[[ Task input open ]]
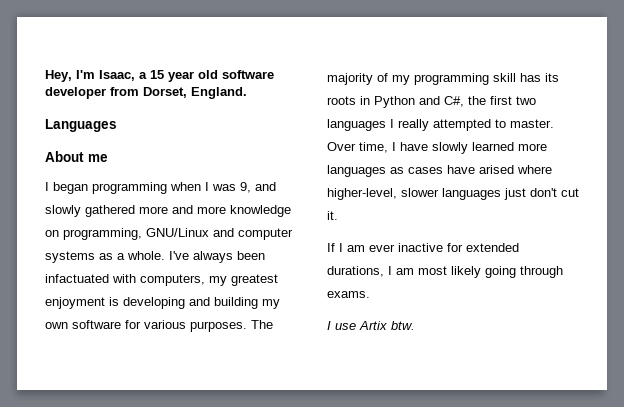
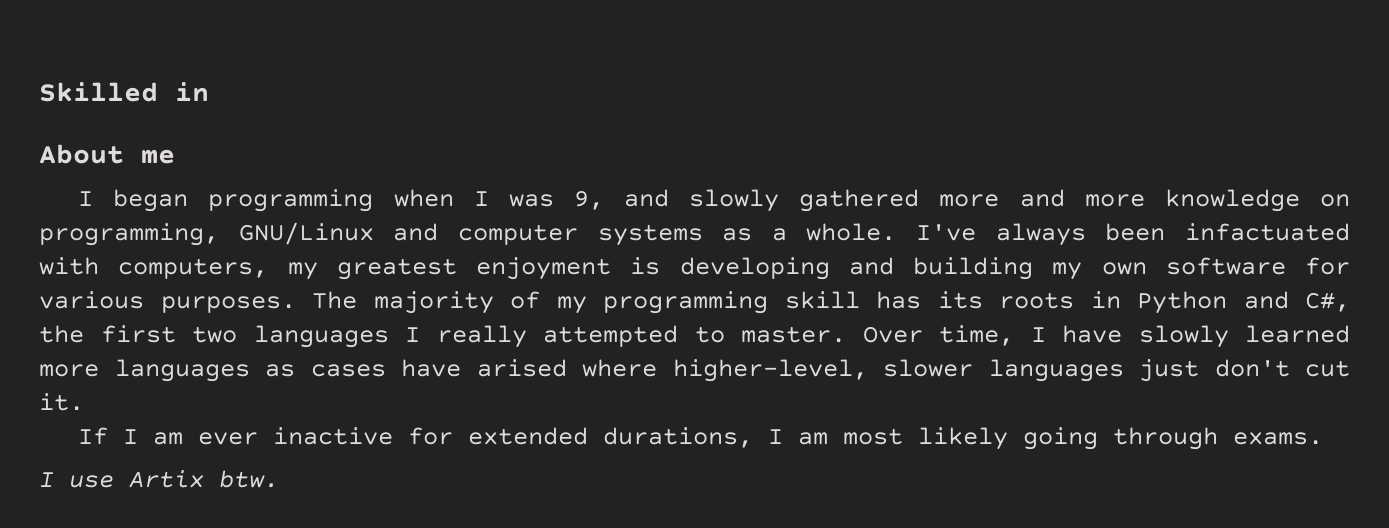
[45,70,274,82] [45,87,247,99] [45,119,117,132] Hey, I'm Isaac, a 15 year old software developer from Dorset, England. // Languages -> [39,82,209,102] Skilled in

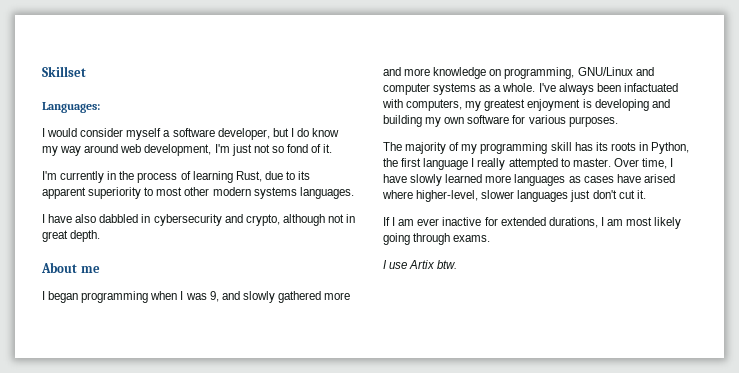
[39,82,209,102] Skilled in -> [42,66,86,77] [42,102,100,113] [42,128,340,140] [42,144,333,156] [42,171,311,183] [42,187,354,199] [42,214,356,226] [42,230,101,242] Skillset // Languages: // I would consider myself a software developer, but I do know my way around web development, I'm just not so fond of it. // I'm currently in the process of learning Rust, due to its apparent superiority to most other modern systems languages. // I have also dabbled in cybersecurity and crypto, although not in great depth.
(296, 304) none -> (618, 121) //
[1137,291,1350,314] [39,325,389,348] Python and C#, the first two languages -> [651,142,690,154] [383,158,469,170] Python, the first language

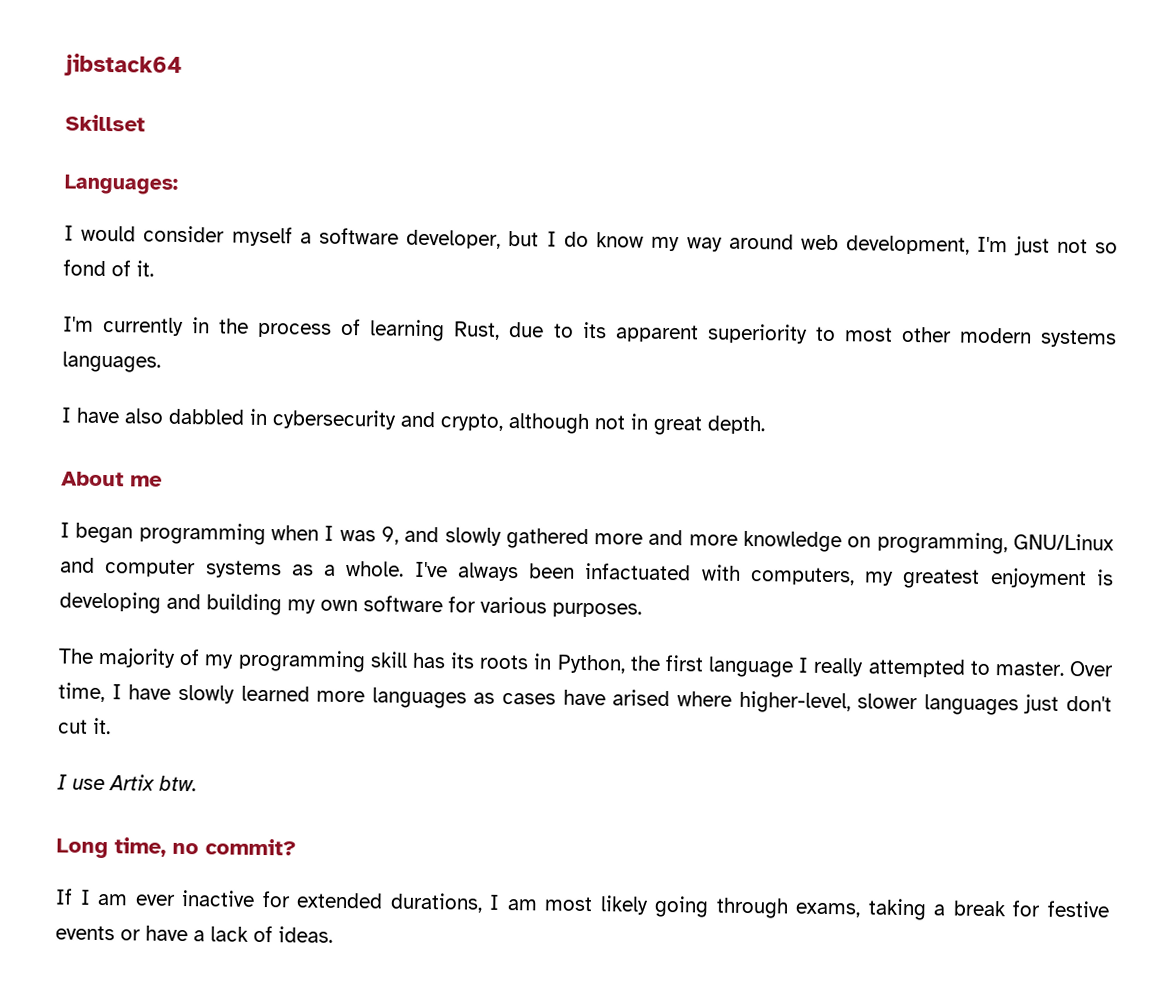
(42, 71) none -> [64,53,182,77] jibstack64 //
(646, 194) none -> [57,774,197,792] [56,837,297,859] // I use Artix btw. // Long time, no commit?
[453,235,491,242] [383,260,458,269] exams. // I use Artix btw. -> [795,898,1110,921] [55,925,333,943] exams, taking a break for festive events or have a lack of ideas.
[[ Task input closed ]]
_Exercise description_.
What you hand back should match the entries above exactly, except that no picture appears.

_Exercise response_.
[45,70,274,82] [45,87,247,99] [45,119,117,132] Hey, I'm Isaac, a 15 year old software developer from Dorset, England. // Languages -> [39,82,209,102] Skilled in

[39,82,209,102] Skilled in -> [42,66,86,77] [42,102,100,113] [42,128,340,140] [42,144,333,156] [42,171,311,183] [42,187,354,199] [42,214,356,226] [42,230,101,242] Skillset // Languages: // I would consider myself a software developer, but I do know my way around web development, I'm just not so fond of it. // I'm currently in the process of learning Rust, due to its apparent superiority to most other modern systems languages. // I have also dabbled in cybersecurity and crypto, although not in great depth.
(296, 304) none -> (618, 121) //
[1137,291,1350,314] [39,325,389,348] Python and C#, the first two languages -> [651,142,690,154] [383,158,469,170] Python, the first language

(42, 71) none -> [64,53,182,77] jibstack64 //
(646, 194) none -> [57,774,197,792] [56,837,297,859] // I use Artix btw. // Long time, no commit?
[453,235,491,242] [383,260,458,269] exams. // I use Artix btw. -> [795,898,1110,921] [55,925,333,943] exams, taking a break for festive events or have a lack of ideas.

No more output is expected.